* ACTIVITY:
Please reproduce all of the listing below exactly and drop its images.

* INFORMATION PROVIDED:
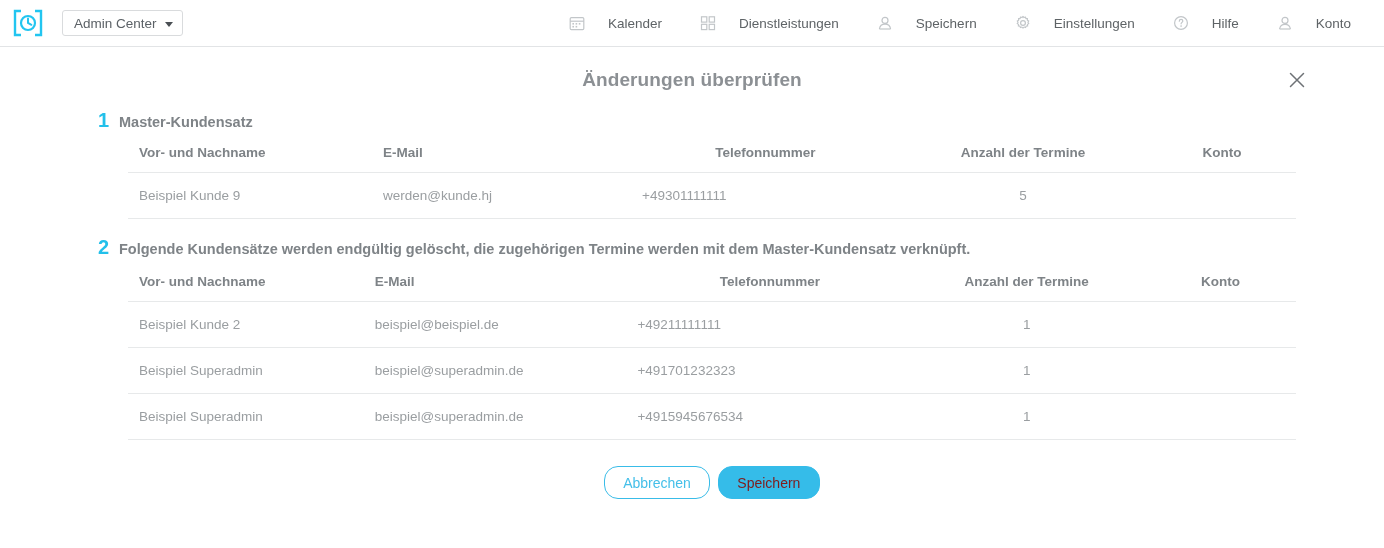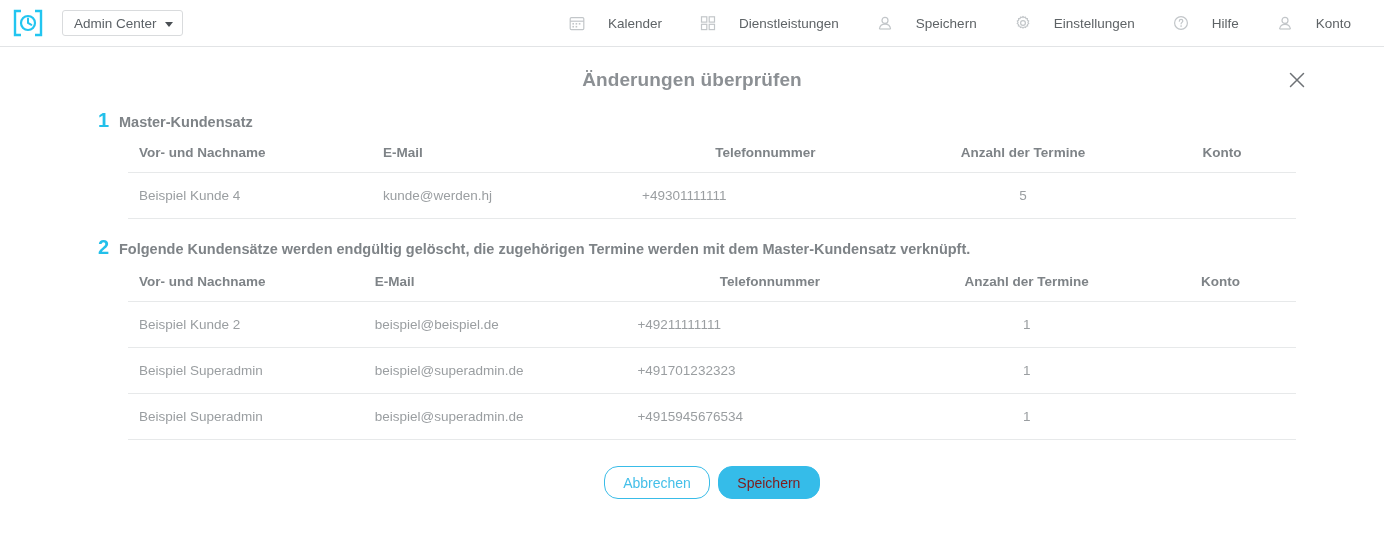"Beispiel Kunde 4" td.c-name { text: 4 -> 9 }
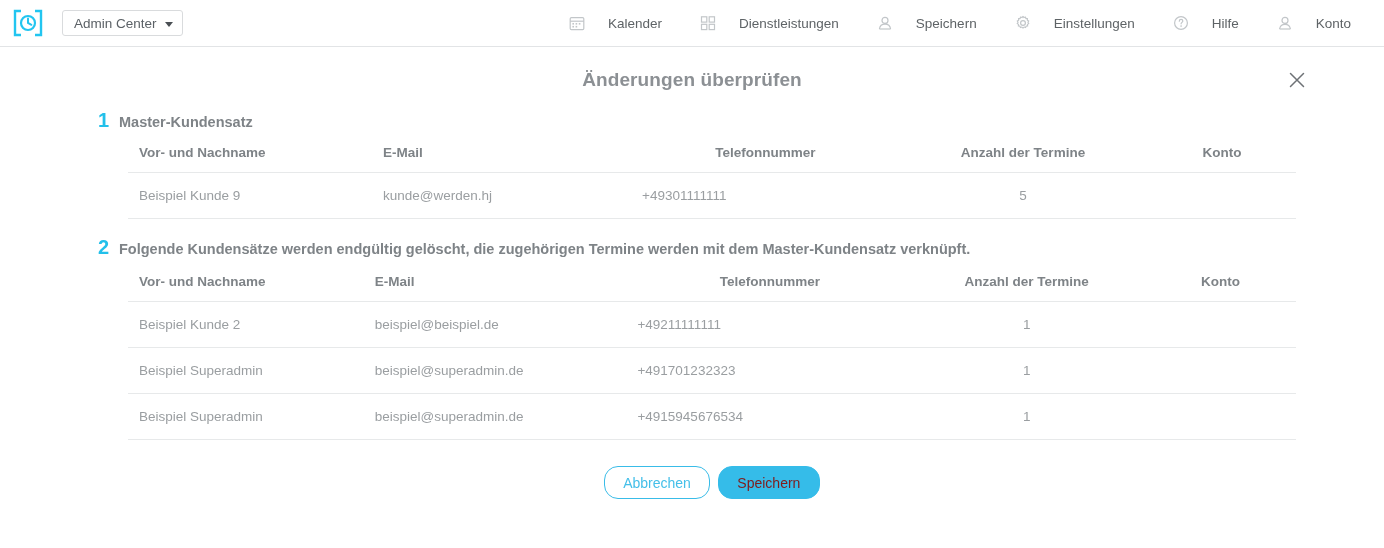"kunde@werden.hj" td.c-mail { text: kunde@werden.hj -> werden@kunde.hj }
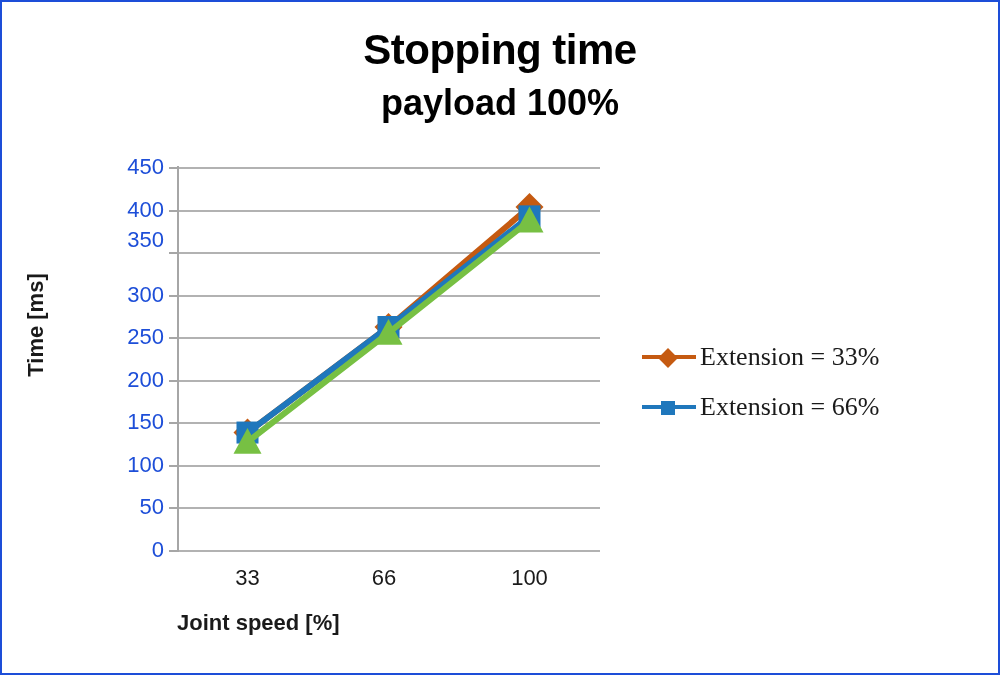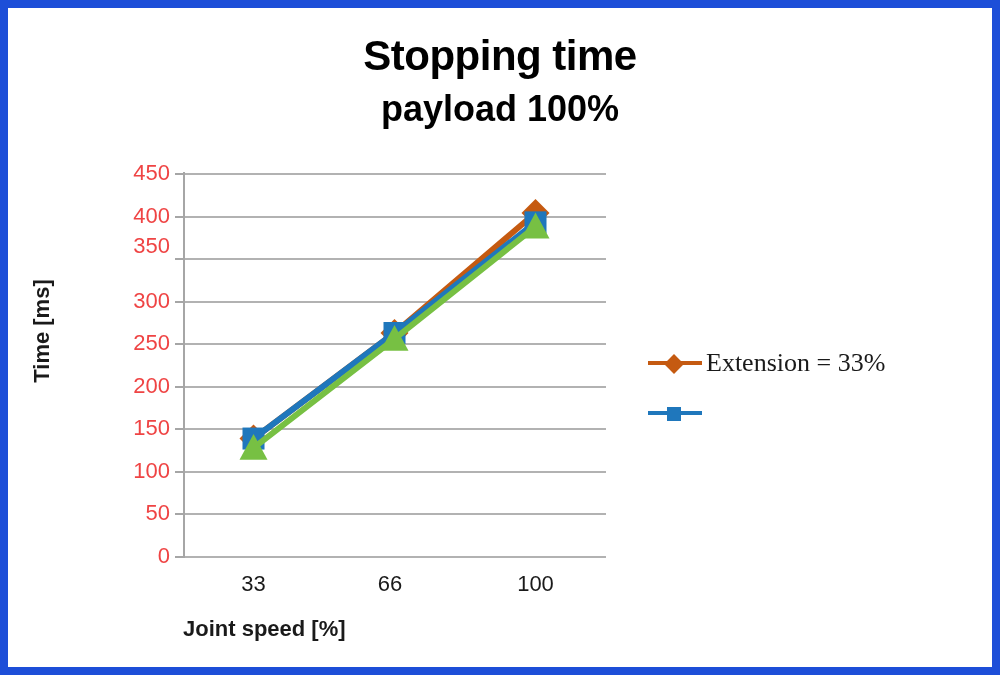"Stopping time" #page { border: 8px solid #1d4ed8 -> 2px solid #1d4ed8 }
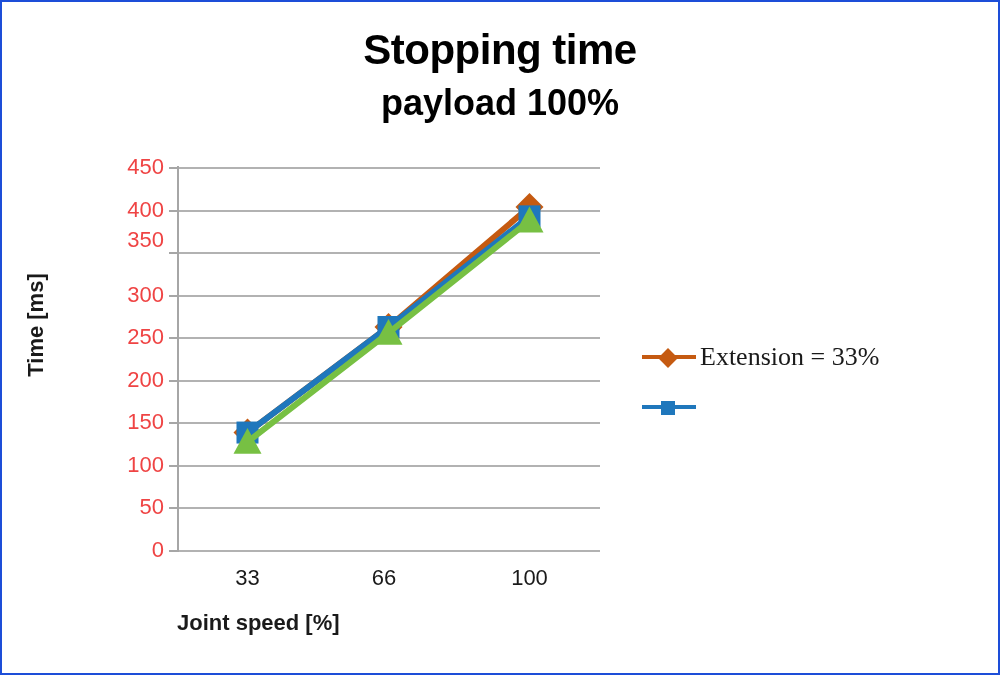"450" .y-tick-label { color: #ef4444 -> #1d4ed8 }
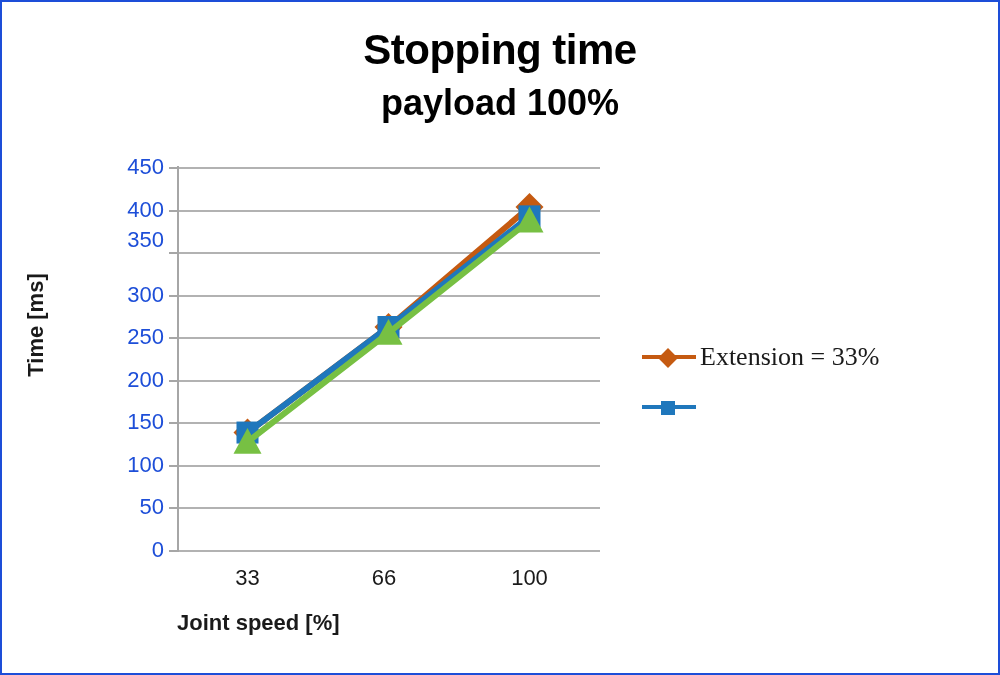"Extension = 66%" div.legend-label { html: none -> <div>Extension = 66%</div> }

* OUTPUT FOR THIS TASK:
"Beispiel Kunde 4" td.c-name { text: 4 -> 9 }
"kunde@werden.hj" td.c-mail { text: kunde@werden.hj -> werden@kunde.hj }
"Stopping time" #page { border: 8px solid #1d4ed8 -> 2px solid #1d4ed8 }
"450" .y-tick-label { color: #ef4444 -> #1d4ed8 }
"Extension = 66%" div.legend-label { html: none -> <div>Extension = 66%</div> }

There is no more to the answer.